Or do we have more collectives that cycle through levels of influence as administrations, advisory councils and cabinets change based on constituent feedback?

Interestingly Western civilization was founded upon the idea of by consent of and by non-professional citizen leaders. Is it even possible for Western civilization to be congruent with an Integral Leadership?

I tend to disagree with Rob Smith on his locating present information technology at green or talking about them as green technologies. To me all these “green” technologies, like facial recognition and the plethoray of surveilance technologies already used to control and suppress the Uygur minority in China, or the technology used to control the outbreak of an in silico fabricated virus, are still only orange technologies, used to establish an amber social system. If I am wrong about seeing present technologies at orange, I would appreciate a detailed argument, why I am wrong.

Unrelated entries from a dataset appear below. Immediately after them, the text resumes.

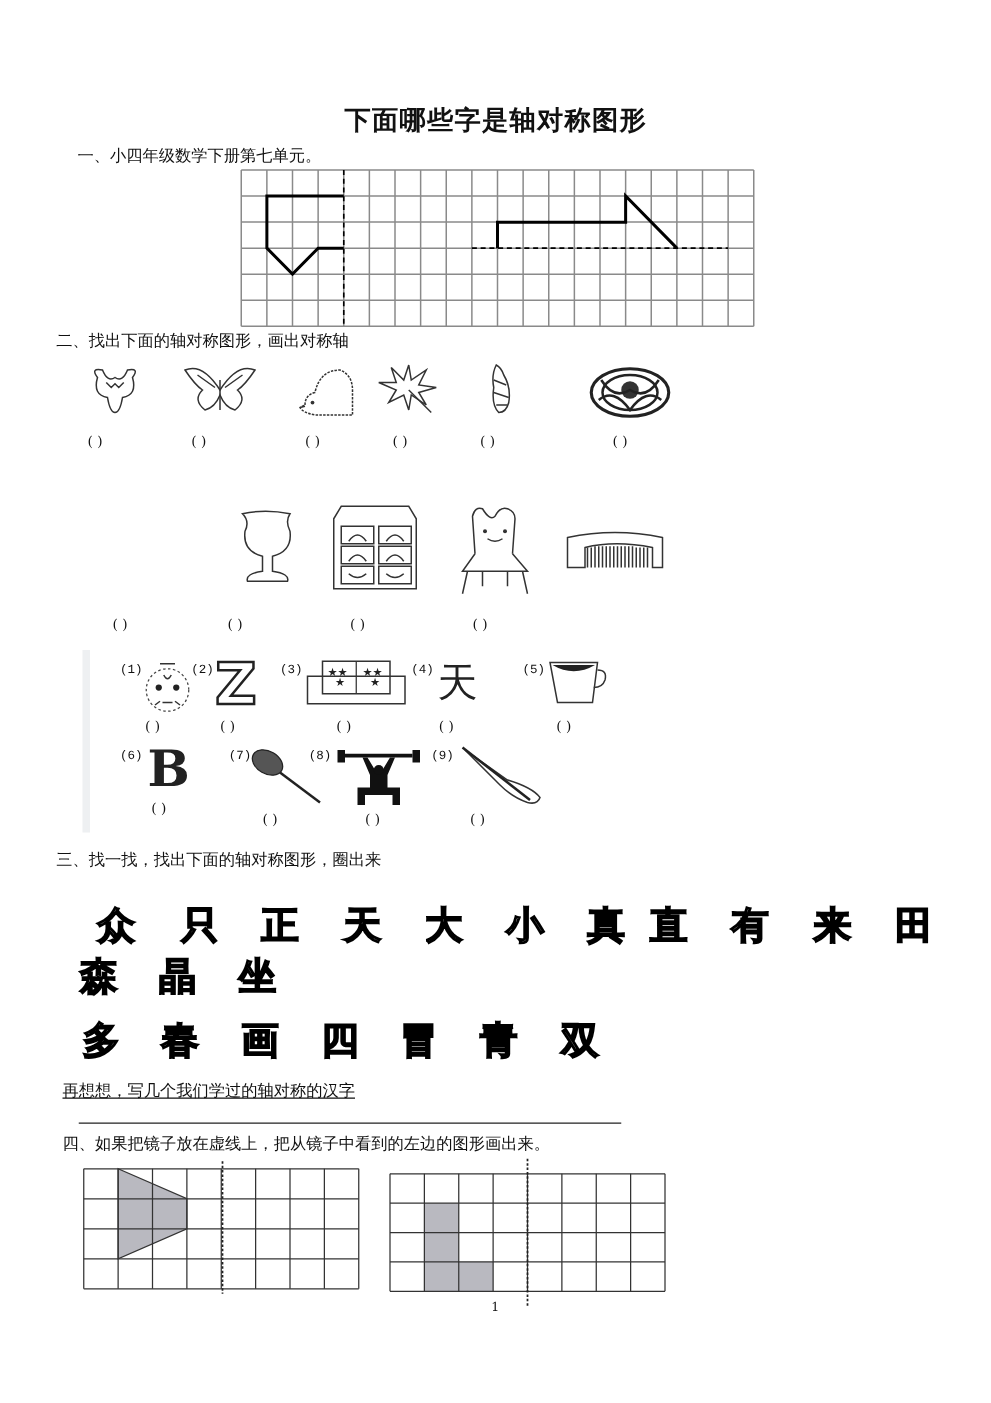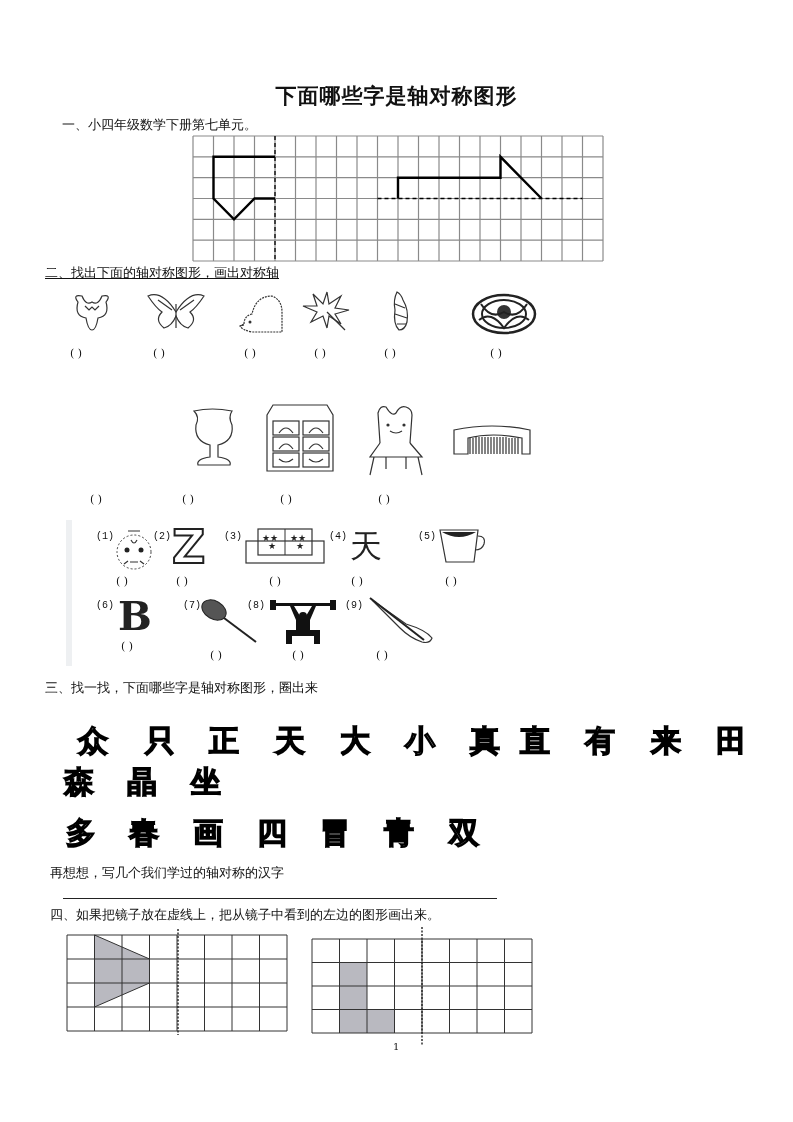"二、找出下面的轴对称图形，画出对称轴" div.abs { text-decoration: underline -> none }
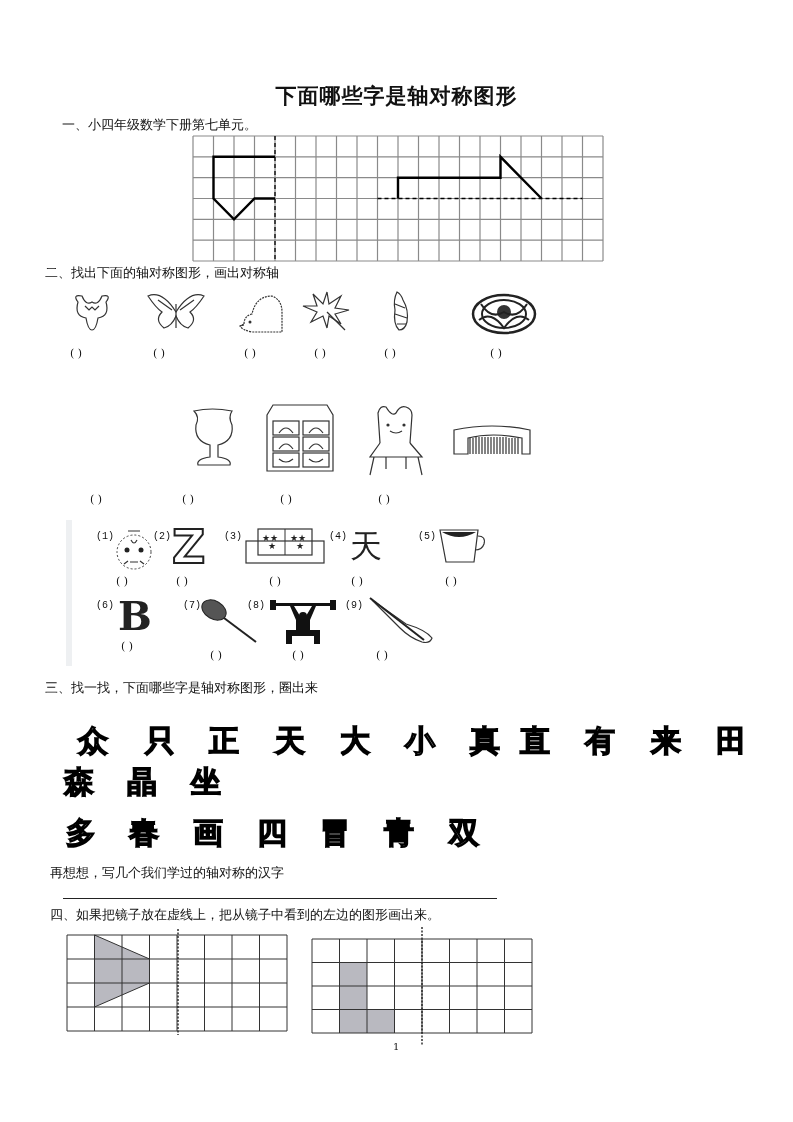"三、找一找，下面哪些字是轴对称图形，圈出来" div.abs { text: 下面哪些字是 -> 找出下面的 }
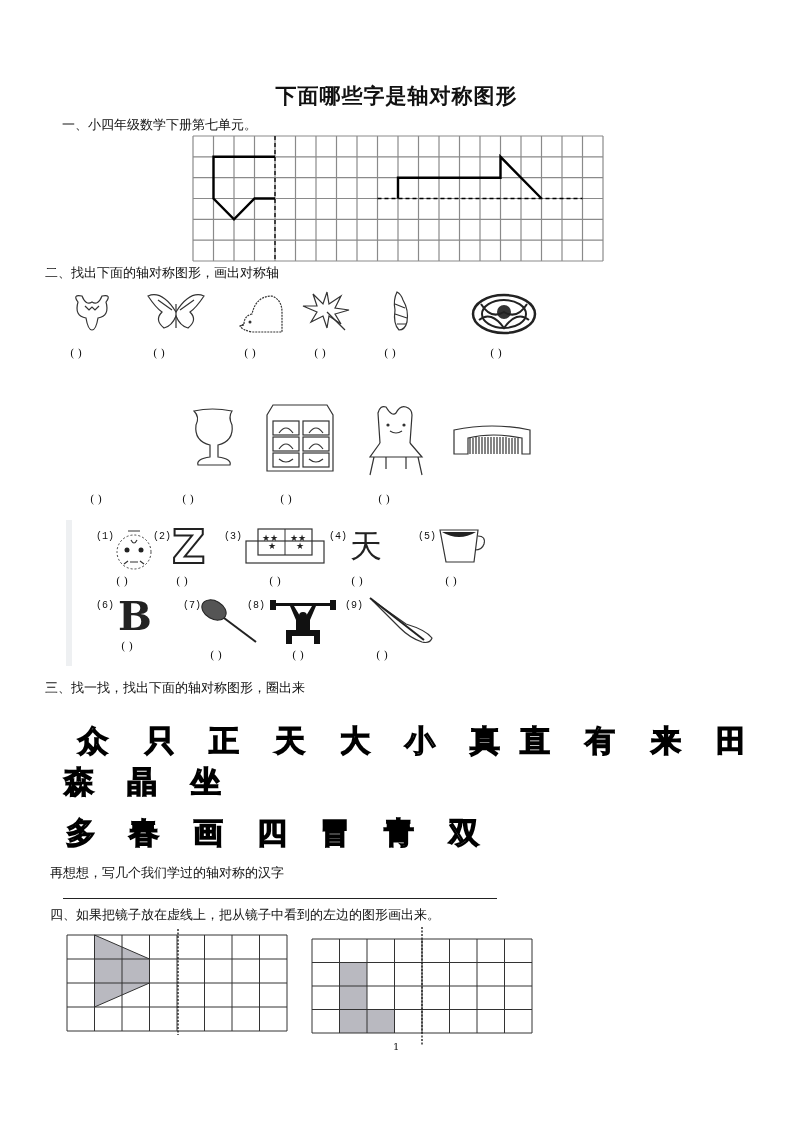"再想想，写几个我们学过的轴对称的汉字" div.abs { text-decoration: none -> underline }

It appears that even superlative intellectuals and political leaders can have blind spots and their own form of narcissism, in which they are absorbed in and cast upon the populace their own ideas of what is right and correct, their own biases and beliefs. As we know and as Robb pointed out, China has not addressed human rights sufficiently, the treatment of the Uygur as @rainweb referenced being one example.

It seems strange to prioritize as concerning the “fracturing of the language” over the fracturing of actual humans/groups of people. A segment of the population in any country proposing umpteen pronouns seems to me, in integral language, a surface structure that points to the underlying deep structure of people wresting with personal identity and legitimate presence in the world. Yes, there is some “narcissistic individualism” there and grasping at power and groupthink, but perhaps if others took the deep structures a little more seriously, these pronoun players would take themselves and their wordplay a little less seriously.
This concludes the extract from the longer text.